— Material provided —
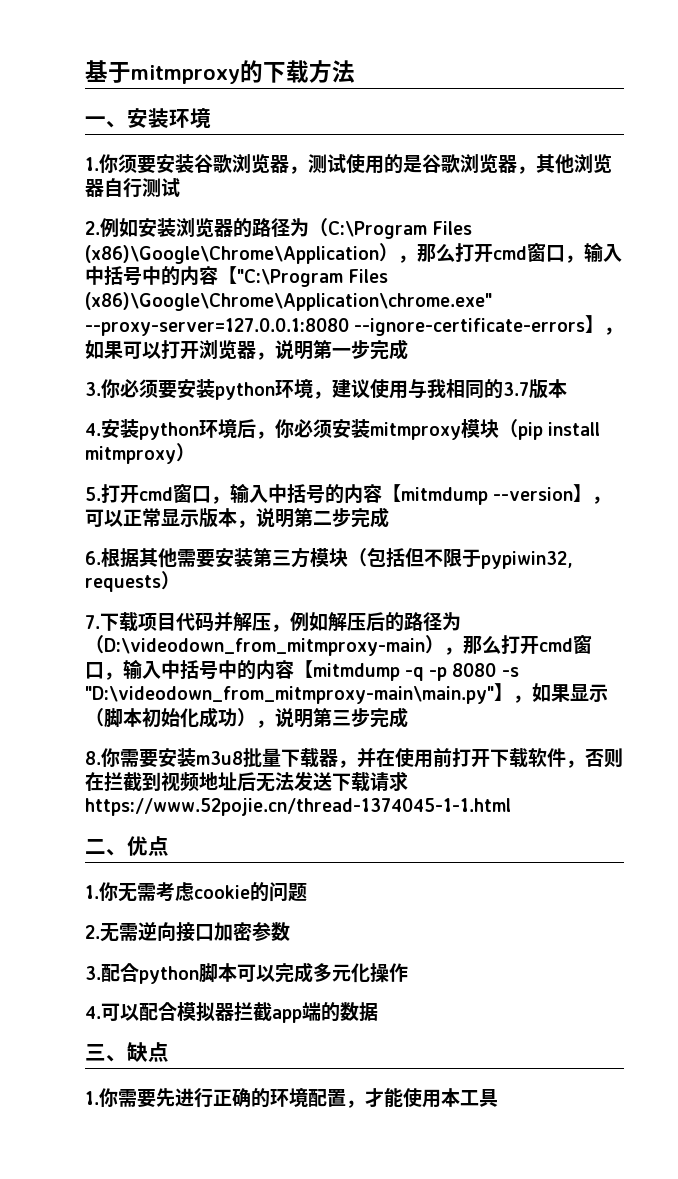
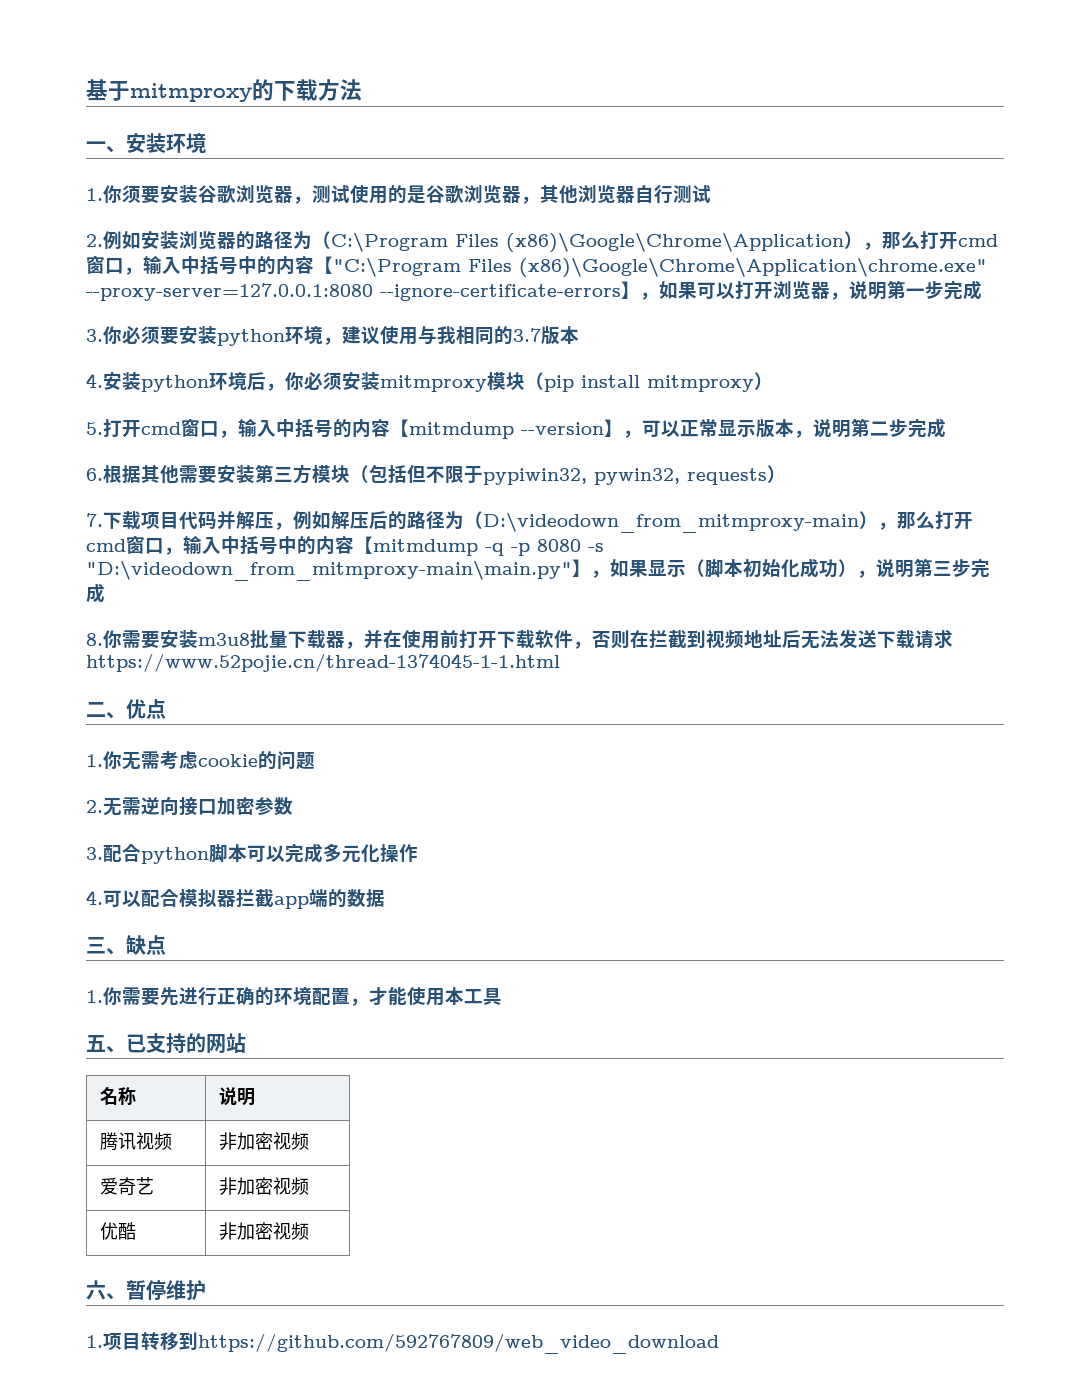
- 6.根据其他需要安装第三方模块（包括但不限于pypiwin32, requests）
+ 6.根据其他需要安装第三方模块（包括但不限于pypiwin32, pywin32, requests）
+ 五、已支持的网站
+ 名称 | 说明
+ 腾讯视频 | 非加密视频
+ 爱奇艺 | 非加密视频
+ 优酷 | 非加密视频
+ 六、暂停维护
+ 1.项目转移到https://github.com/592767809/web_video_download

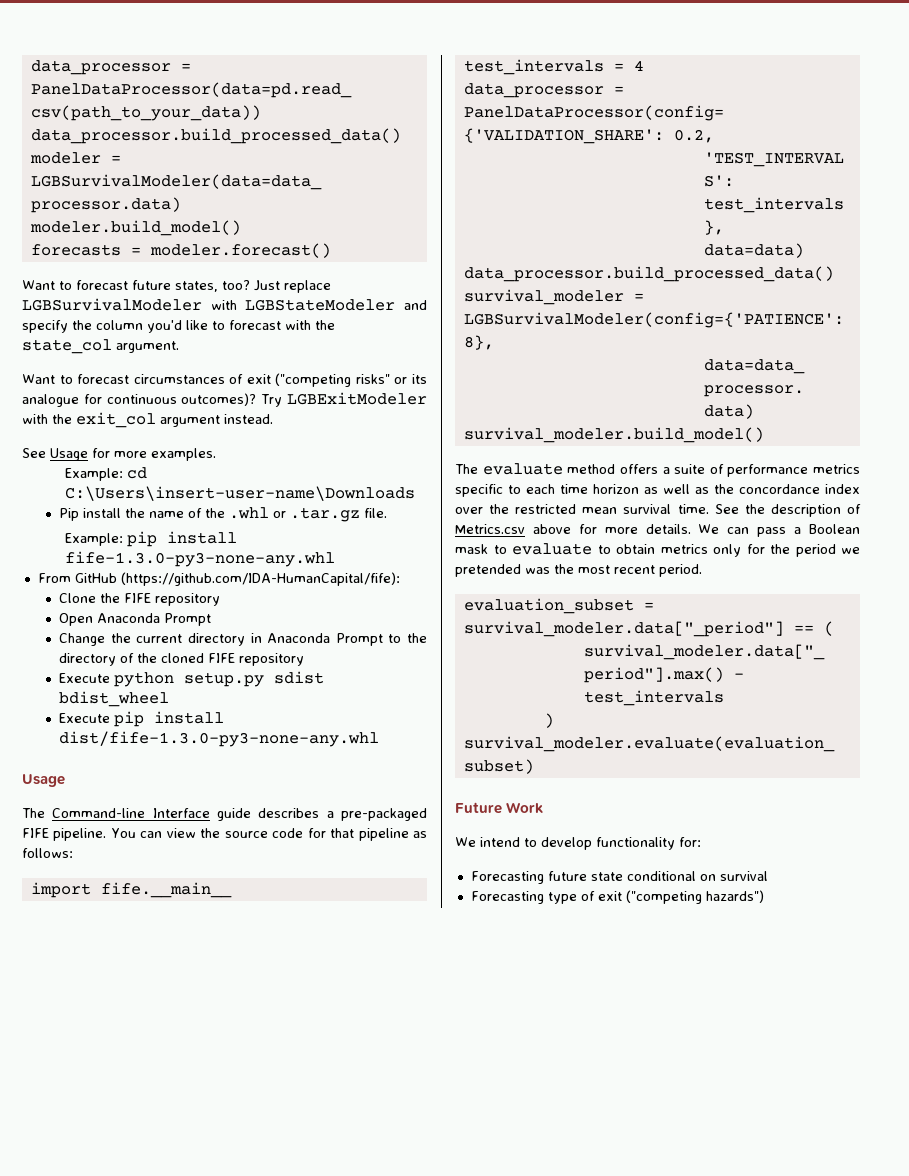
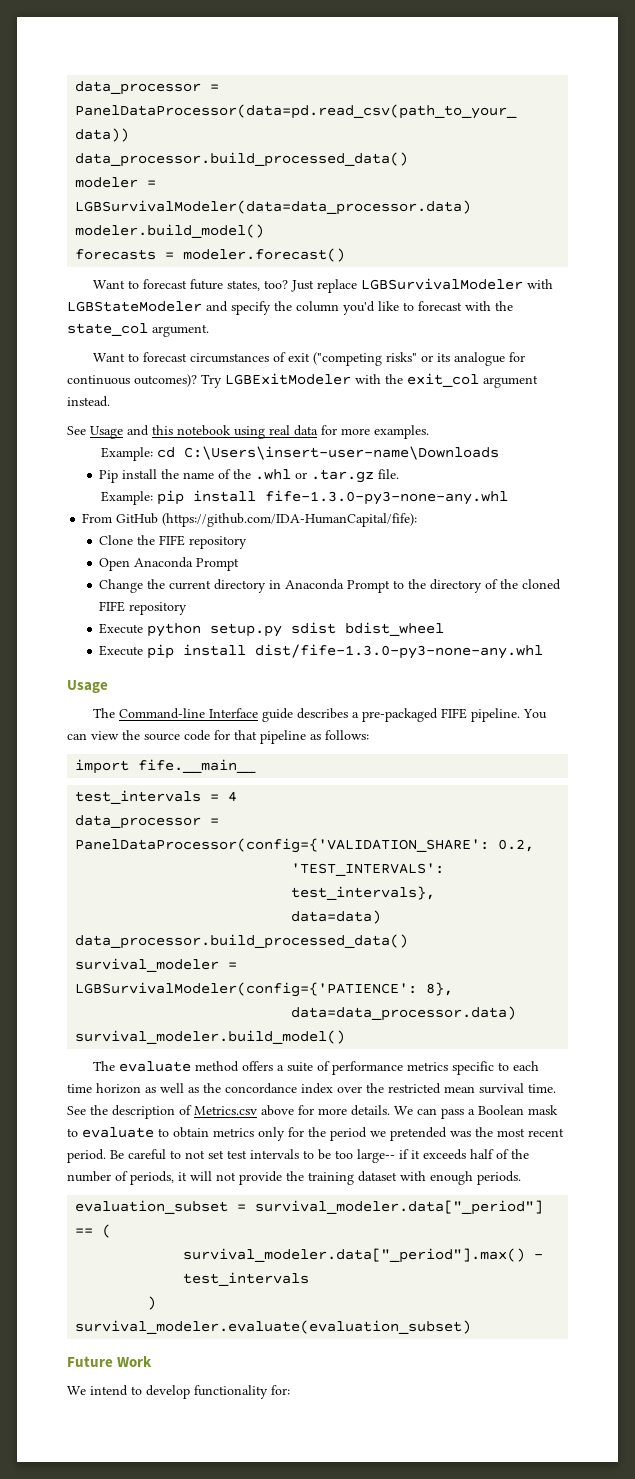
- See Usage for more examples.
+ See Usage and this notebook using real data for more examples.
+ Be careful to not set test intervals to be too large-- if it exceeds half of the number of periods, it will not provide the training dataset with enough periods.
- Forecasting future state conditional on survival
- Forecasting type of exit ("competing hazards")

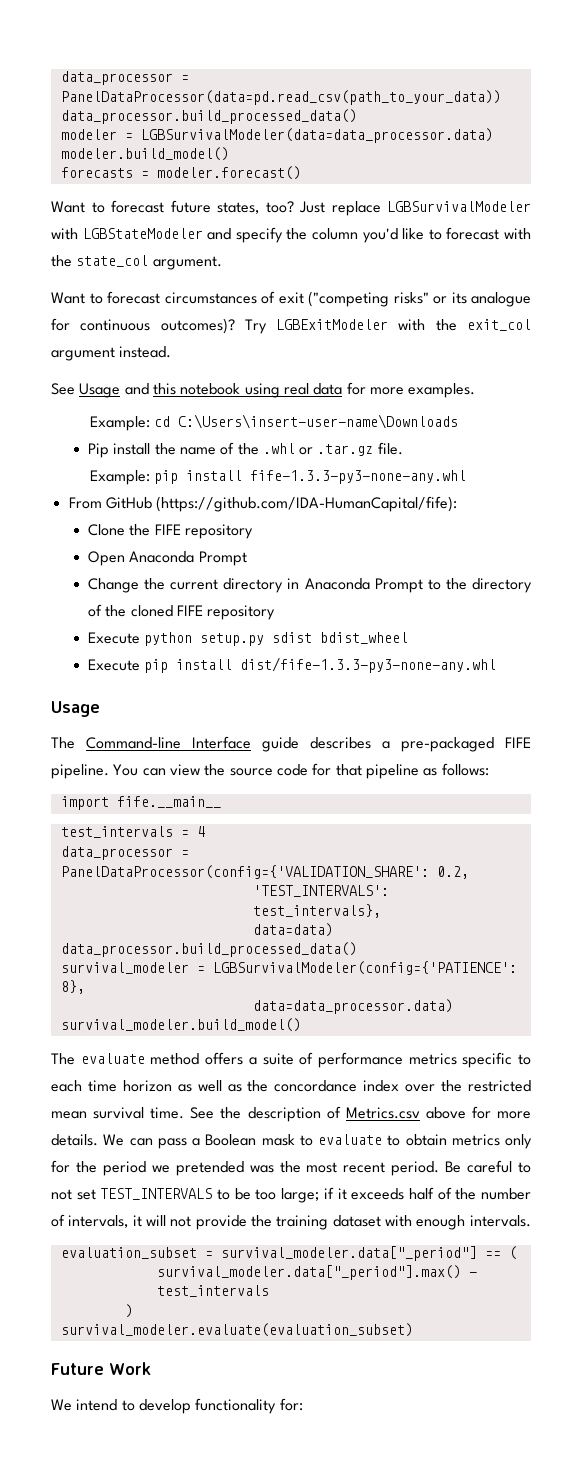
- Example: pip install fife-1.3.0-py3-none-any.whl
+ Example: pip install fife-1.3.3-py3-none-any.whl
- Execute pip install dist/fife-1.3.0-py3-none-any.whl
+ Execute pip install dist/fife-1.3.3-py3-none-any.whl
- Be careful to not set test intervals to be too large-- if it exceeds half of the number of periods, it will not provide the training dataset with enough periods.
+ Be careful to not set TEST_INTERVALS to be too large; if it exceeds half of the number of intervals, it will not provide the training dataset with enough intervals.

— Exercise aim —
Transcribe the listing above in full. Pictures are not part of the copy.

— Reply to the task —
- 6.根据其他需要安装第三方模块（包括但不限于pypiwin32, requests）
+ 6.根据其他需要安装第三方模块（包括但不限于pypiwin32, pywin32, requests）
+ 五、已支持的网站
+ 名称 | 说明
+ 腾讯视频 | 非加密视频
+ 爱奇艺 | 非加密视频
+ 优酷 | 非加密视频
+ 六、暂停维护
+ 1.项目转移到https://github.com/592767809/web_video_download

- See Usage for more examples.
+ See Usage and this notebook using real data for more examples.
+ Be careful to not set test intervals to be too large-- if it exceeds half of the number of periods, it will not provide the training dataset with enough periods.
- Forecasting future state conditional on survival
- Forecasting type of exit ("competing hazards")

- Example: pip install fife-1.3.0-py3-none-any.whl
+ Example: pip install fife-1.3.3-py3-none-any.whl
- Execute pip install dist/fife-1.3.0-py3-none-any.whl
+ Execute pip install dist/fife-1.3.3-py3-none-any.whl
- Be careful to not set test intervals to be too large-- if it exceeds half of the number of periods, it will not provide the training dataset with enough periods.
+ Be careful to not set TEST_INTERVALS to be too large; if it exceeds half of the number of intervals, it will not provide the training dataset with enough intervals.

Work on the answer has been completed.